L’élévation du niveau de la mer au regard du droit international est un sujet crucial, a poursuivi le délégué.  Il a souligné le caractère essentiel de la Convention des Nations Unies sur le droit de la mer, avant de souhaiter que certains aspects du sujet à l’étude soient davantage développés, notamment le rôle des cartes maritimes déposées aux fins d’enregistrement des zones maritimes. 

Mme MATHU JOYINI (Afrique du Sud) a appelé les États Membres à collaborer pour éviter toute approche « fragmentée » sur les implications juridiques de l’élévation du niveau de la mer et de la modification des lignes de base en ce qui concerne la délimitation des espaces maritimes.  La déléguée a souhaité des études et une analyse plus complètes de la question. 

M. KAPUCU (Turquie) est revenu sur les projets d’article relatifs à l’immunité de juridiction pénale étrangère des représentants de l’État.  Il a plus particulièrement proposé d’inclure l’expression « avec l’assentiment du représentant de l’État » au premier paragraphe du projet d’article 11 sur la renonciation à l’immunité et d’en supprimer le cinquième paragraphe.  Concernant le projet d’article 17, le représentant de la Turquie a exprimé ses doutes.  Pour lui, la question de la suspension devrait être étudiée au cas par cas. 

Passant à l’élévation du niveau de la mer au regard du droit international, le délégué s’est félicité du travail effectué par les coprésidents.  « Les changements climatiques sont aujourd’hui un défi mondial qui ne connaît aucune frontière. »  Si l’augmentation des émissions des gaz à effet de serre se confirme, la hausse du niveau des mers pourrait atteindre un mètre à la fin du siècle, a-t-il averti.  Le délégué considère donc qu’une collaboration étroite entre les pays est nécessaire, tout comme un appui à la résilience pour les pays concernés.  Rappelant que cette élévation du niveau de la mer aura de graves conséquences humanitaires et sociales et pourrait poser des problèmes juridiques, notamment sur la délimitation des zones maritimes, il a réitéré l’appui de la Turquie au Groupe d’étude de la Commission du droit international (CDI).  Enfin, son pays a présenté la candidature de Mme Nilüfer Oral, coprésidente du Groupe d’étude et l’une des sept femmes ayant siégé à la Commission, à un nouveau mandat au sein de la CDI.  
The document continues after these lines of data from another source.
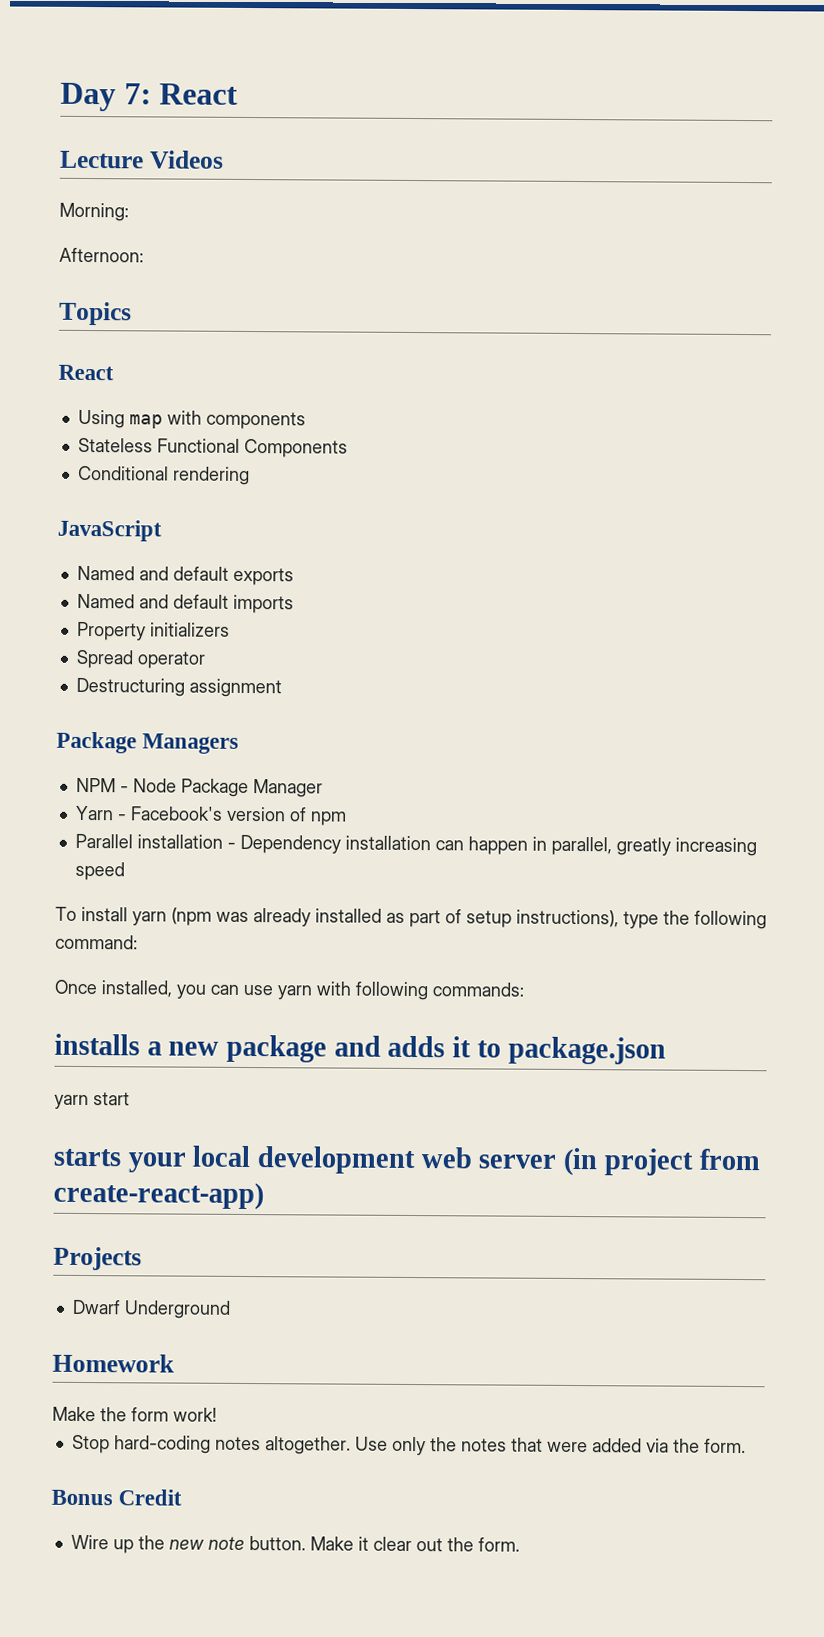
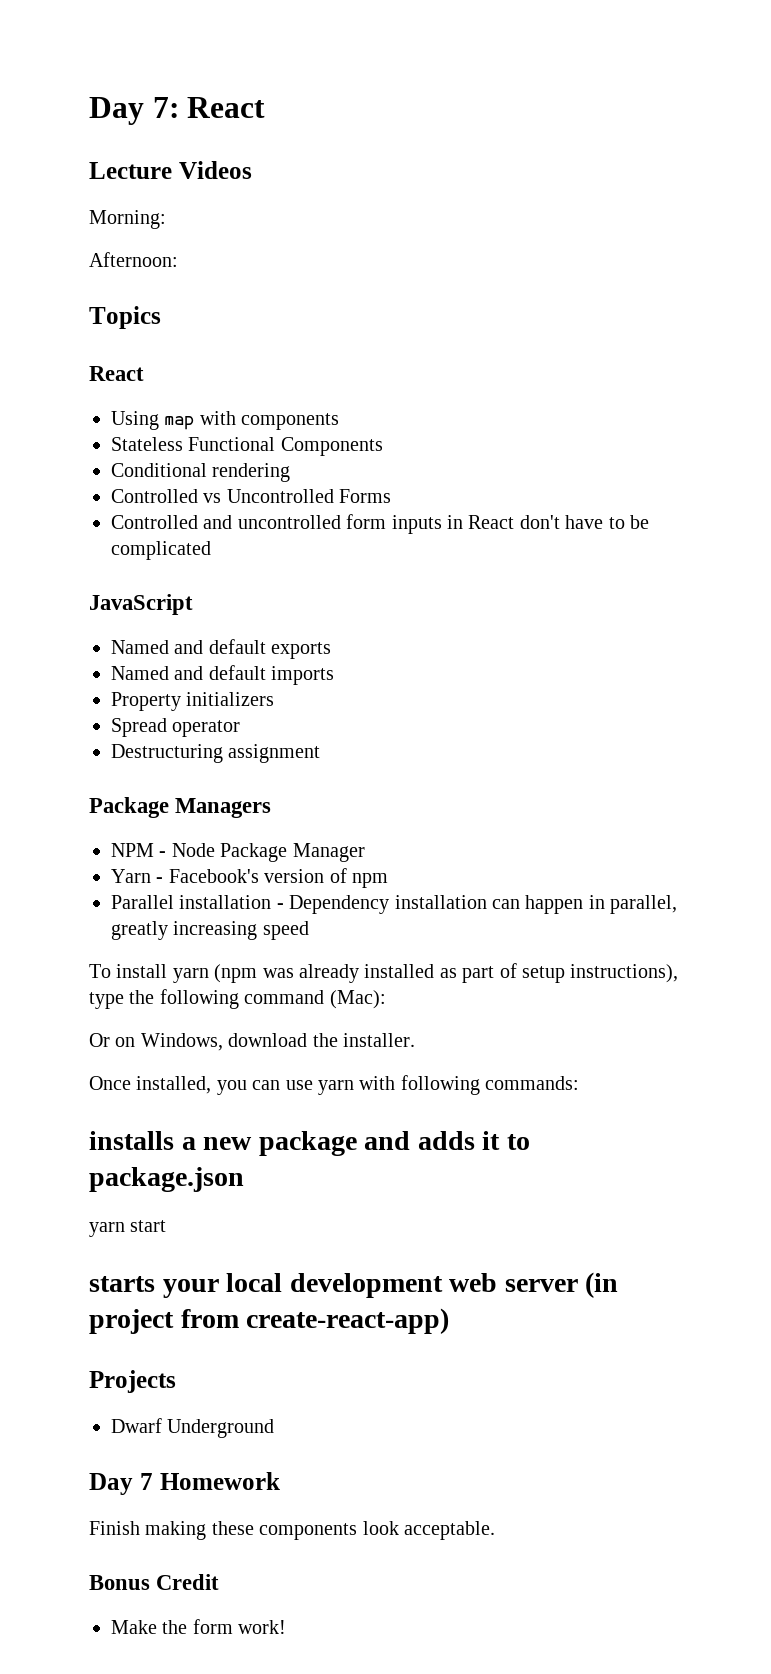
(250, 475) none -> [111,489,392,503] [111,514,649,534] [111,541,211,560] // Controlled vs Uncontrolled Forms // Controlled and uncontrolled form inputs in React don't have to be complicated
[55,934,138,950] command: -> [244,990,386,1009] [89,1033,415,1051] command (Mac): // Or on Windows, download the installer.
(231, 1309) none -> [89,1473,153,1495] Day 7
[52,1406,217,1422] [71,1434,746,1456] [51,1489,183,1506] [70,1534,520,1554] Make the form work! // Stop hard-coding notes altogether. Use only the notes that were added via the form. // Bonus Credit // Wire up the new note button. Make it clear out the form. -> [89,1521,495,1540] [89,1574,220,1590] [111,1619,287,1634] Finish making these components look acceptable. // Bonus Credit // Make the form work!

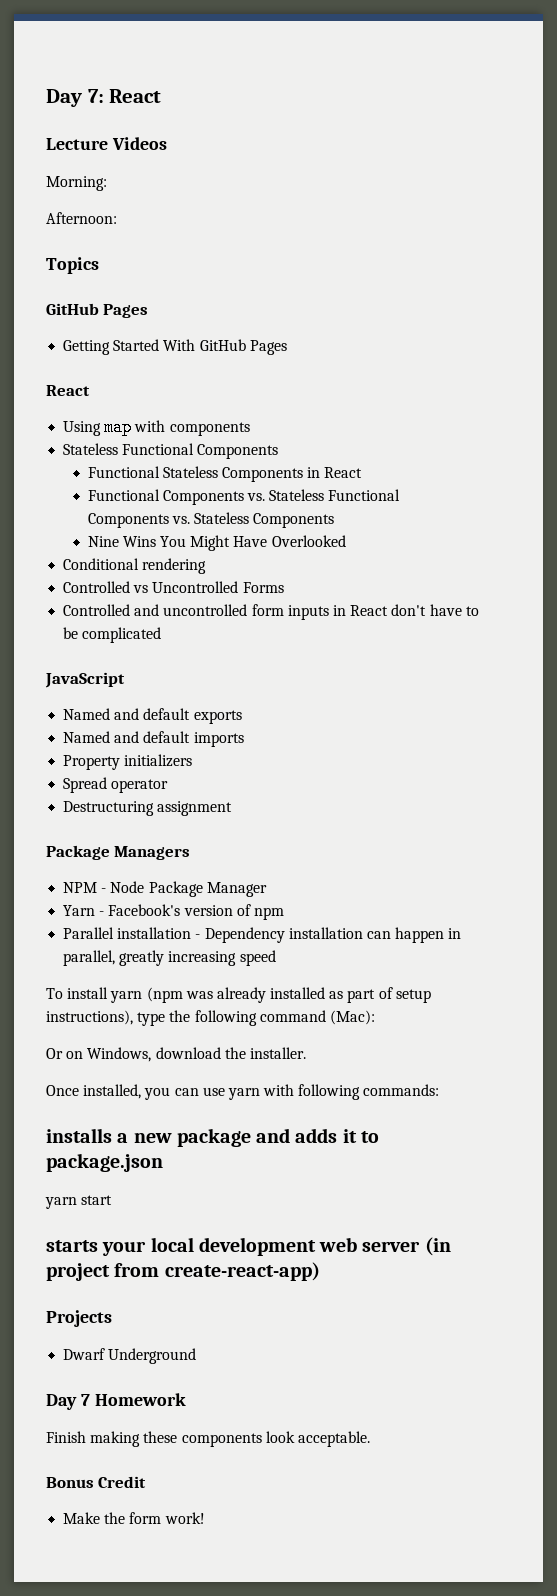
(161, 317) none -> [46,303,149,318] [63,339,287,355] // GitHub Pages // Getting Started With GitHub Pages
(383, 446) none -> [87,466,363,482] [87,489,401,505] [87,512,335,528] [87,535,346,551] // Functional Stateless Components in React // Functional Components vs. Stateless Functional Components vs. Stateless Components // Nine Wins You Might Have Overlooked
M. STEFANO ZANINI (Italie) a abordé la question de la relation entre l’immunité des représentants de l’État et la compétence des tribunaux pénaux internationaux, indiquant apprécier la clause de non préjudice proposée dans le projet d’article 18, qui garantit la « spécificité » des régimes juridiques établissant des tribunaux pénaux internationaux.  Il a également annoncé que l’Italie partage l’avis du Rapporteur spécial selon lequel les mécanismes de règlement des différends sont particulièrement liés aux instruments conventionnels.  S’agissant de la clause de règlement des différends prévue au projet d’article 17, M. Zanini a jugé nécessaire de compléter les dispositions relatives à l’échange d’informations et à la consultation par une clause de règlement des différends a posteriori plus traditionnelle.  Il recommanderait aussi une rédaction plus standardisée du paragraphe 2 (« peut » en ce qui concerne le délai de réflexion devrait être remplacé par « doit »; et « peut suggérer à l’autre partie que le litige soit renvoyé » devrait être remplacé par « peut renvoyer »).  Il a également indiqué que l’Italie souscrit à l’insertion du paragraphe 3, qui est conforme à la nécessité d’éviter l’aggravation des différends et de préserver les droits des parties, et recommandé au Comité de rédaction d’ajouter un qualificatif indiquant que l’obligation de suspension pour l’État du for est subordonnée à la constatation de la compétence prima facie par le tribunal international.  Enfin, le délégué a déclaré que l’Italie souscrit à la décision du Rapporteur spécial et de la Commission de ne proposer aucune disposition sur les bonnes pratiques recommandées. 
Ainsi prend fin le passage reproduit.